BTW, note that Java is a _The Right Thing_ language....

------
mechanical_fish
Programming meetups don't look like writing workshops because software is
different from prose.

One big difference is the goal. The goal of a writing workshop is to make more
readable stories. Readability is the metric, the only one that matters. When
someone reads your story, they are performing a usability test. And when they
tell you how to make the story more entertaining from the perspective of a
writing-workshop writer, they are -- to first order -- also telling you how to
make the story work better for the average reader, and how to make it sell
better, and how to write a story that will attract publishers and agents to
your work.

(Of course, to second order, workshoppers tend to produce the kind of writing
that fellow workshoppers like. This can be a problem. There are people who are
known as "writers' writers" -- those whose work is beloved by their fellow
writers but which fails to catch on as strongly with the general public.)

A related difference is that story-writing is a smaller and better-defined
problem than programming. There is one set of tools: The English language.
There is one audience: Literate readers of English. There is a long tradition.
There are well-established tropes. The marketplace is pretty well understood.
(And the writers who aren't aiming to sell into traditional writing markets --
like, say, prolific bloggers -- don't tend to hold traditional writing
workshops either. I've never heard of a blogging workshop. What sense would
that make? Blogging _is_ a giant global workshop.)

Finally, writers -- even fairly talented ones -- are a dime a dozen. The
supply of people who want to write, and attend workshops, is vastly larger
than the demand for written stuff.

Software is different. For one thing, it is far more diverse. A workshop in
which Lisp programmers read strangers' corporate Java code, or expert
Javascript programmers critiqued Linux disk drivers, would be kind of awkward
-- fun and enlightening, perhaps; an entertaining circus of flamage, quite
likely; but probably a bit superficial. To get a writing-workshop experience
in software, you need to get everyone working on the same codebase. Open
source is key here. Go to a Drupal code sprint, or a Rails hackathon.

Also: Software isn't designed to be read. Even those of us who would like to
_believe_ that software is designed to be read... don't design software to be
read. Not primarily. The primary goal is that the stuff works, and/or that
people buy it or use it. And the net result is that meetups tend to focus on
"virality". Is the software nifty? Does it solve a problem? Is it usable?
What's its cost/benefit ratio? Sad but true: These things are the metrics.
They are, to first order, more important than the quality of the source code.
[1] That's why programmer meetings gravitate towards these fundamental topics.

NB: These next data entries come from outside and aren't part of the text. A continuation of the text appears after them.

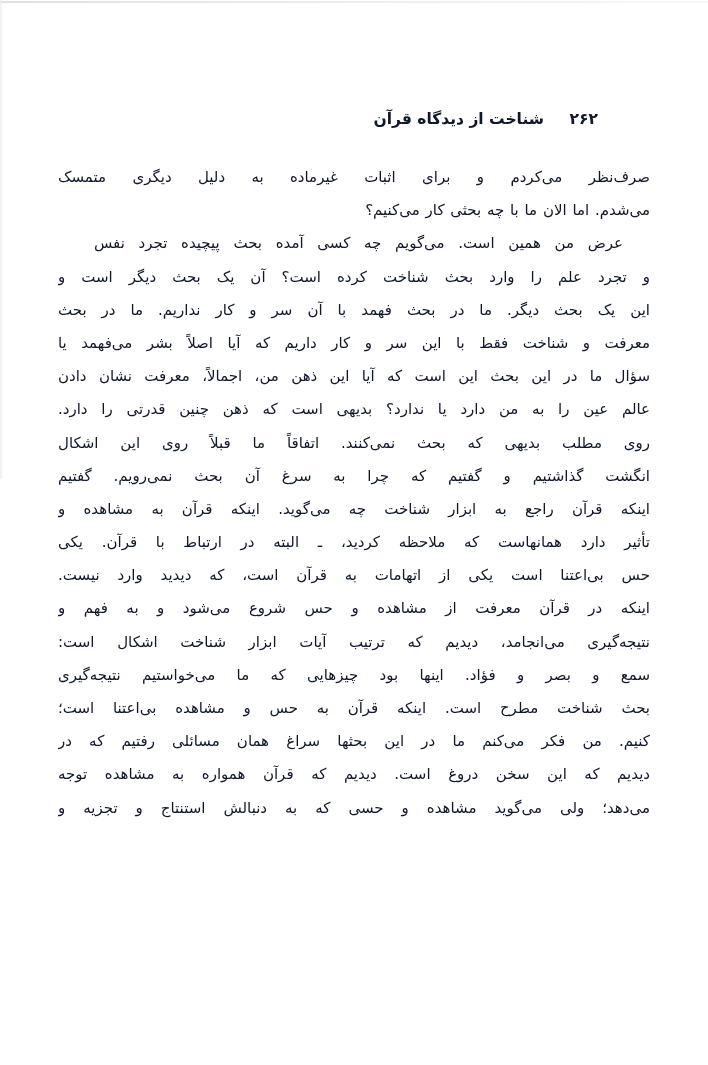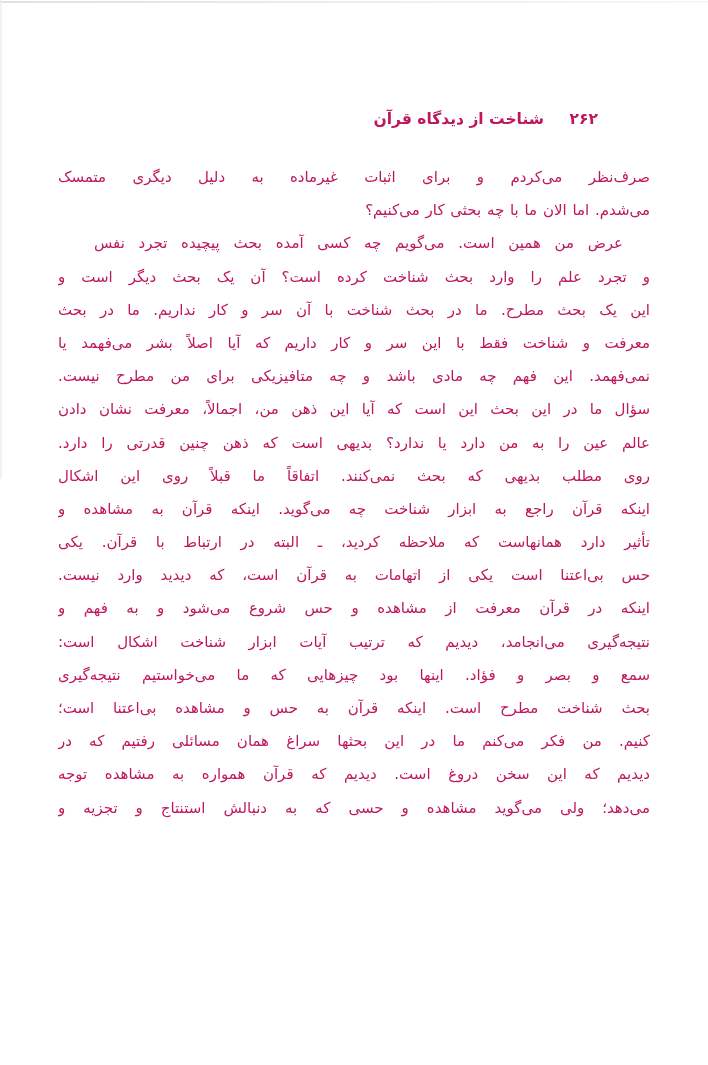"۲۶۲ شناخت از دیدگاه قرآن" .scan-page { color: #be185d -> #0f172a }
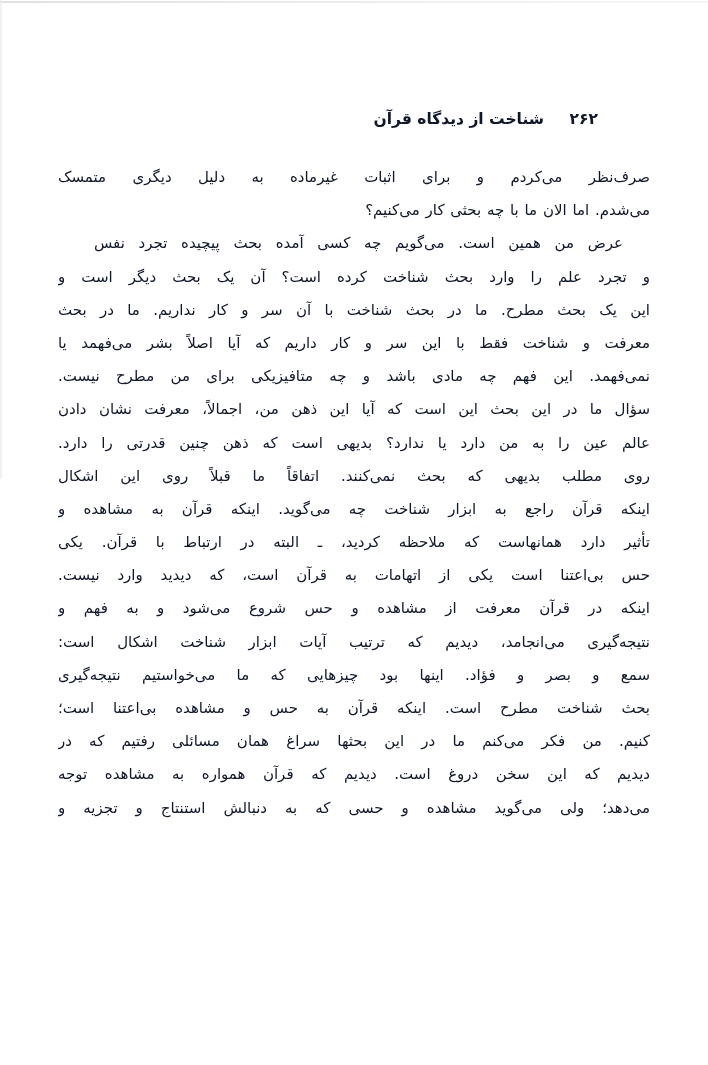"این یک بحث مطرح. ما" div.text-line { text: مطرح. ما در بحث شناخت -> دیگر. ما در بحث فهمد }
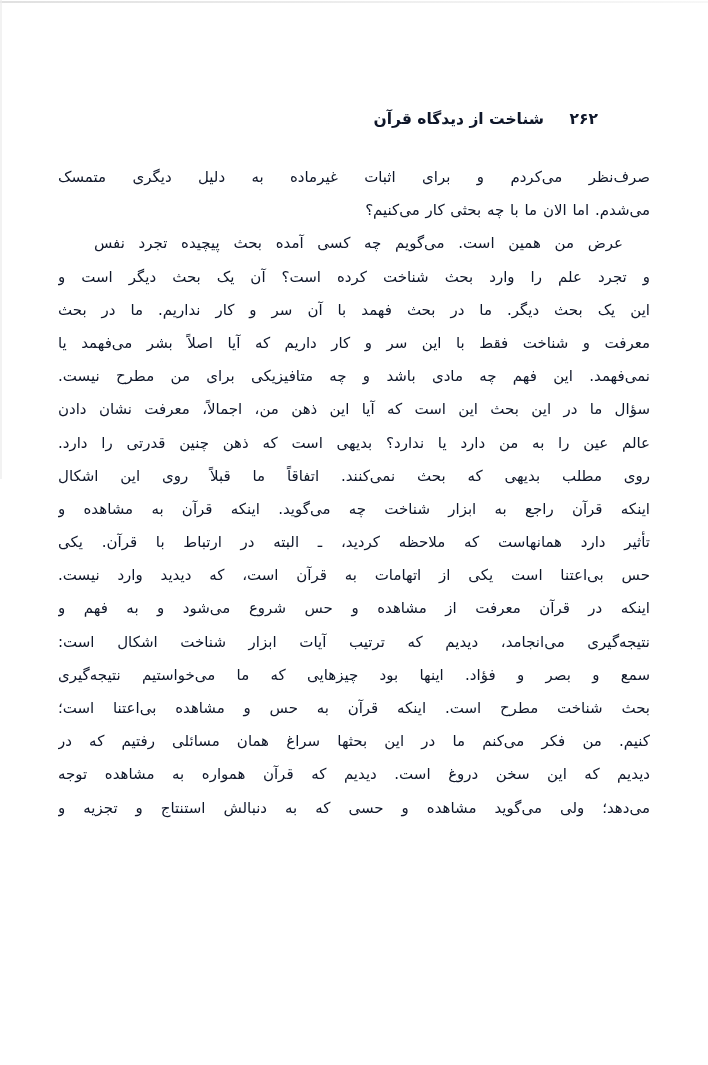"نمی‌فهمد. این فهم چه مادی" div.text-line { html: <div>نمی‌فهمد. این فهم چه مادی باشد و چه متافیزیکی برای من مطرح نیست.</div> -> none }
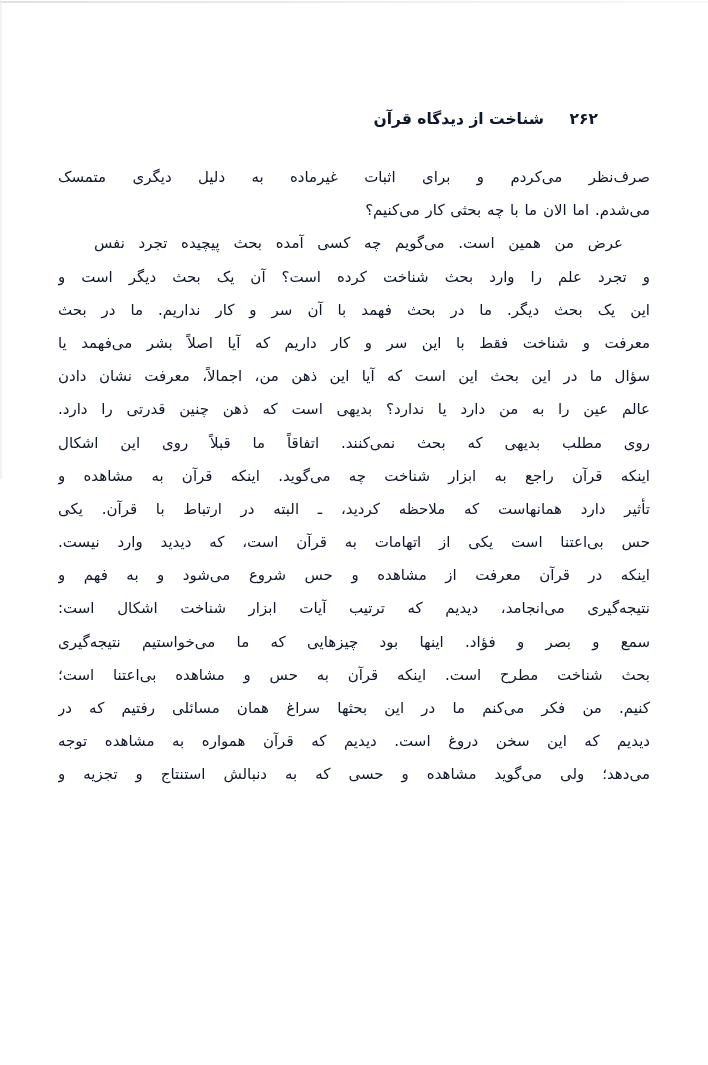"انگشت گذاشتیم و گفتیم که" div.text-line { html: none -> <div>انگشت گذاشتیم و گفتیم که چرا به سرغ آن بحث نمی‌رویم. گفتیم</div> }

Finally, good programmers are hard to find, so it's hard to get three of them
together in a room without someone trying to post a job ad on the wall.
Writers _wish they had this problem_. If the writing-workshop folks heard you
_complaining_ that, gosh, you just can't hold a programmers' gathering without
people trying to hire everyone in the room, they would burn you in effigy.

\----

SUMMARY: "To get a writing-workshop experience in software, you need to get
everyone working on the same codebase. Open source is key here. Go to a Drupal
code sprint, or a Rails hackathon."

\---

[1] Of course, code quality does matter. But usually because it contributes to
the other goals, not as a goal in itself. So criticism of software often
focuses on the primary goals: Does it work? Does anyone care?